Nos educaron durante dos mil años en la idea de que no pertenecemos al mundo, de que somos una suerte de ángeles caídos, que venimos del reino del espíritu y vamos hacia él. No éramos parientes de las lagartijas ni de los monos, sino criaturas extraterrestres hechas a imagen y semejanza de Dios, habitadas por un alma inmortal y presas por unos años en una celda de carne y de imperfección, antes de alcanzar para siempre nuestro castigo o nuestro premio.
Y de repente la ciencia vino a decirnos que éramos organismos tan hijos de la tierra como cualquier otro, que compartíamos con las salamandras y con los cerdos nuestros órganos, nuestras funciones vitales, nuestros sentidos; y que, como recordaba Álvaro Fernández Suárez, hablando de un famoso científico, “hay ciertas conclusiones sobre los procesos vitales que pueden obtenerse experimentando con humanos, pero las lechugas son más baratas”.

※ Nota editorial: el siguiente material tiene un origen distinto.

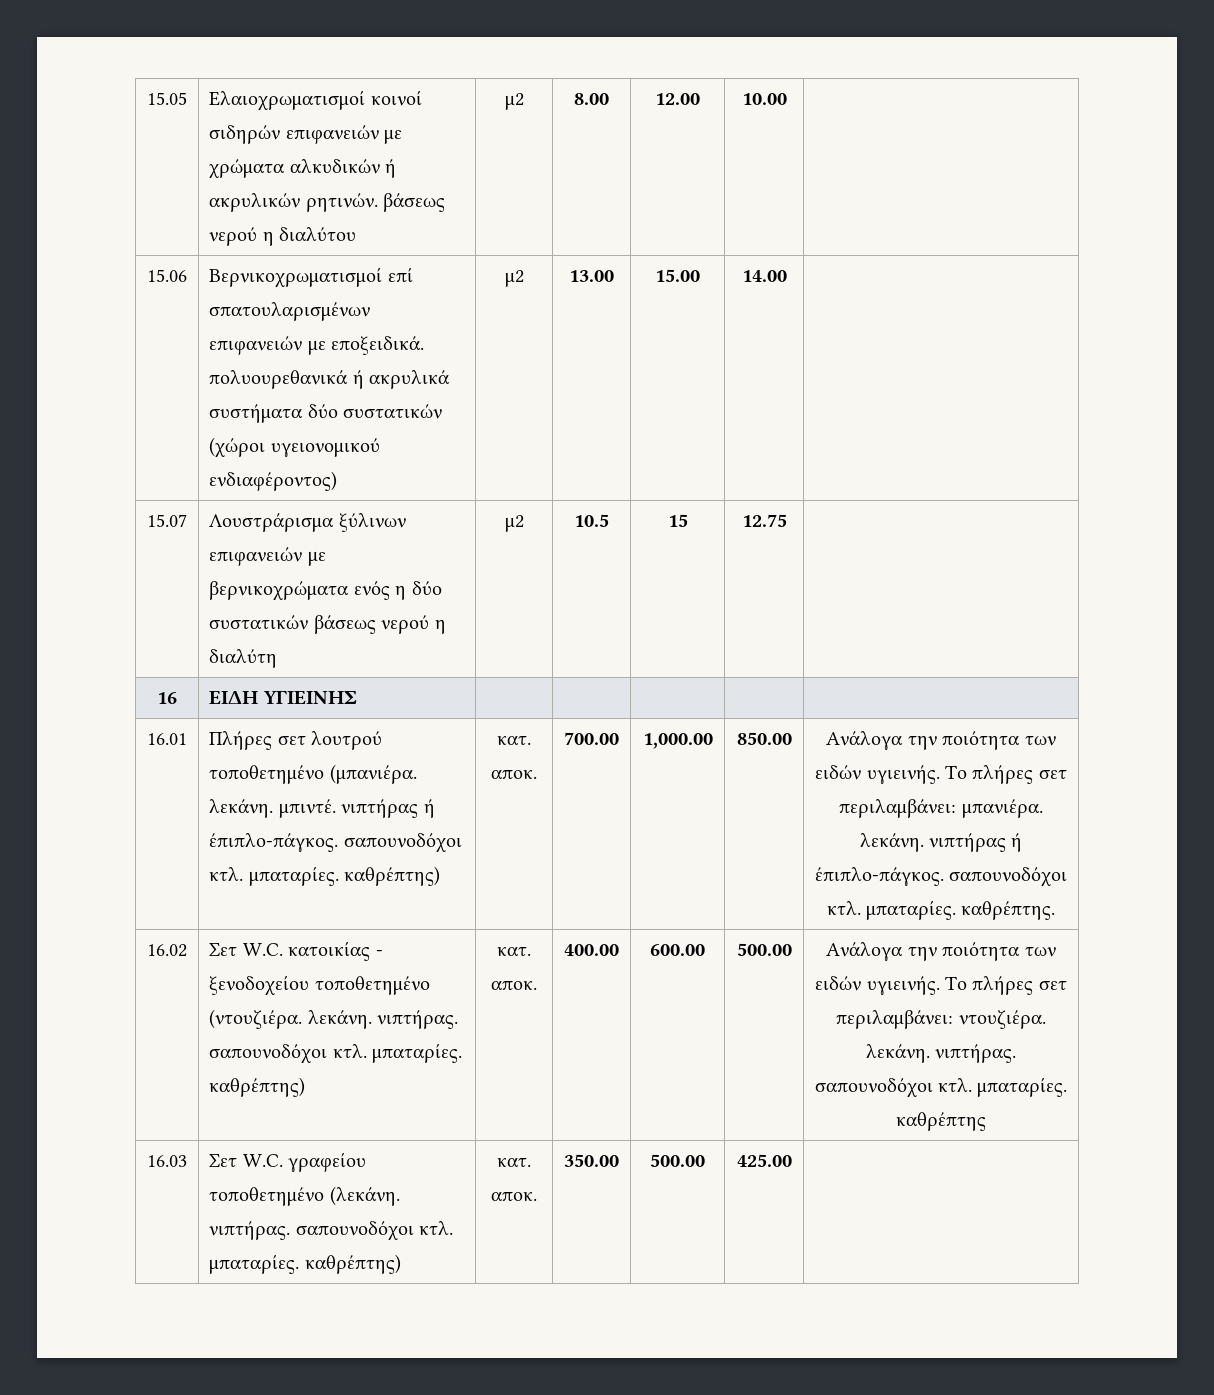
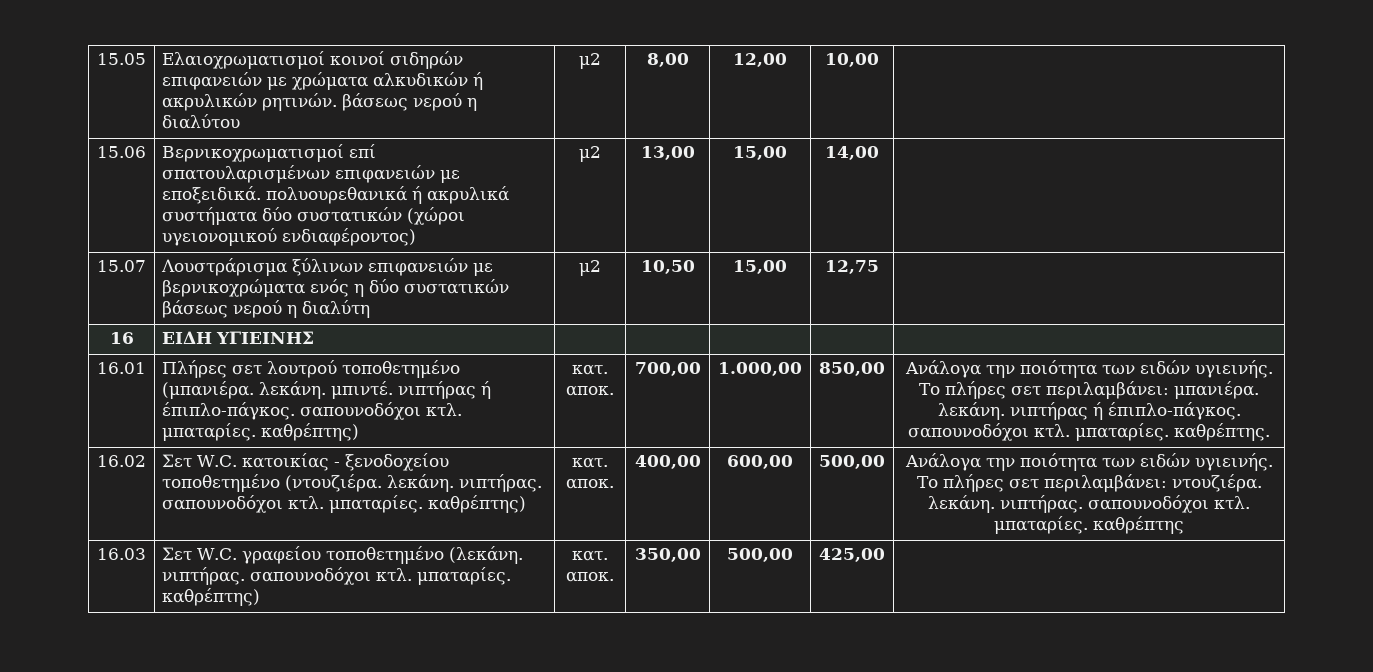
- 15.05 | Ελαιοχρωματισμοί κοινοί σιδηρών επιφανειών με χρώματα αλκυδικών ή ακρυλικών ρητινών. βάσεως νερού η διαλύτου | μ2 | 8.00 | 12.00 | 10.00 |
+ 15.05 | Ελαιοχρωματισμοί κοινοί σιδηρών επιφανειών με χρώματα αλκυδικών ή ακρυλικών ρητινών. βάσεως νερού η διαλύτου | μ2 | 8,00 | 12,00 | 10,00 |
- 15.06 | Βερνικοχρωματισμοί επί σπατουλαρισμένων επιφανειών με εποξειδικά. πολυουρεθανικά ή ακρυλικά συστήματα δύο συστατικών (χώροι υγειονομικού ενδιαφέροντος) | μ2 | 13.00 | 15.00 | 14.00 |
+ 15.06 | Βερνικοχρωματισμοί επί σπατουλαρισμένων επιφανειών με εποξειδικά. πολυουρεθανικά ή ακρυλικά συστήματα δύο συστατικών (χώροι υγειονομικού ενδιαφέροντος) | μ2 | 13,00 | 15,00 | 14,00 |
- 15.07 | Λουστράρισμα ξύλινων επιφανειών με βερνικοχρώματα ενός η δύο συστατικών βάσεως νερού η διαλύτη | μ2 | 10.5 | 15 | 12.75 |
+ 15.07 | Λουστράρισμα ξύλινων επιφανειών με βερνικοχρώματα ενός η δύο συστατικών βάσεως νερού η διαλύτη | μ2 | 10,50 | 15,00 | 12,75 |
- 16.01 | Πλήρες σετ λουτρού τοποθετημένο (μπανιέρα. λεκάνη. μπιντέ. νιπτήρας ή έπιπλο-πάγκος. σαπουνοδόχοι κτλ. μπαταρίες. καθρέπτης) | κατ. αποκ. | 700.00 | 1,000.00 | 850.00 | Ανάλογα την ποιότητα των ειδών υγιεινής. Το πλήρες σετ περιλαμβάνει: μπανιέρα. λεκάνη. νιπτήρας ή έπιπλο-πάγκος. σαπουνοδόχοι κτλ. μπαταρίες. καθρέπτης.
+ 16.01 | Πλήρες σετ λουτρού τοποθετημένο (μπανιέρα. λεκάνη. μπιντέ. νιπτήρας ή έπιπλο-πάγκος. σαπουνοδόχοι κτλ. μπαταρίες. καθρέπτης) | κατ. αποκ. | 700,00 | 1.000,00 | 850,00 | Ανάλογα την ποιότητα των ειδών υγιεινής. Το πλήρες σετ περιλαμβάνει: μπανιέρα. λεκάνη. νιπτήρας ή έπιπλο-πάγκος. σαπουνοδόχοι κτλ. μπαταρίες. καθρέπτης.
- 16.02 | Σετ W.C. κατοικίας - ξενοδοχείου τοποθετημένο (ντουζιέρα. λεκάνη. νιπτήρας. σαπουνοδόχοι κτλ. μπαταρίες. καθρέπτης) | κατ. αποκ. | 400.00 | 600.00 | 500.00 | Ανάλογα την ποιότητα των ειδών υγιεινής. Το πλήρες σετ περιλαμβάνει: ντουζιέρα. λεκάνη. νιπτήρας. σαπουνοδόχοι κτλ. μπαταρίες. καθρέπτης
+ 16.02 | Σετ W.C. κατοικίας - ξενοδοχείου τοποθετημένο (ντουζιέρα. λεκάνη. νιπτήρας. σαπουνοδόχοι κτλ. μπαταρίες. καθρέπτης) | κατ. αποκ. | 400,00 | 600,00 | 500,00 | Ανάλογα την ποιότητα των ειδών υγιεινής. Το πλήρες σετ περιλαμβάνει: ντουζιέρα. λεκάνη. νιπτήρας. σαπουνοδόχοι κτλ. μπαταρίες. καθρέπτης
- 16.03 | Σετ W.C. γραφείου τοποθετημένο (λεκάνη. νιπτήρας. σαπουνοδόχοι κτλ. μπαταρίες. καθρέπτης) | κατ. αποκ. | 350.00 | 500.00 | 425.00 |
+ 16.03 | Σετ W.C. γραφείου τοποθετημένο (λεκάνη. νιπτήρας. σαπουνοδόχοι κτλ. μπαταρίες. καθρέπτης) | κατ. αποκ. | 350,00 | 500,00 | 425,00 |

Esa noticia de la humildad de nuestros orígenes está en realidad llena de poesía, pero tuvo que ser inicialmente incómoda, y no estamos seguros de que la humanidad la haya asumido de un modo pleno. Esos ilustres y eternos establecimientos, el infierno y el cielo, todavía tienen muchos aspirantes, y la inmortalidad del alma, tan amenazante para los filósofos y tan improbable para los científicos, sigue siendo una certeza para incontables seres humanos.
Cuando ni siquiera Darwin pareció asumir la perplejidad agobiante de su propio descubrimiento, se diría que sólo Kafka entendió la magnitud de lo que nos había ocurrido. La humanidad se acostó un día siendo el centro del universo, la imagen de la divinidad, el arquetipo de los seres, y al despertar en la mañana, tras un sueño intranquilo, se encontró en su cama convertida en un monstruoso insecto.
El hecho merecía alguna reacción de nuestra especie, abruptamente destituida de su condición angélica, y el relato de Kafka parece haber sido la primera respuesta imaginativa y fantástica a esa revelación trascendental.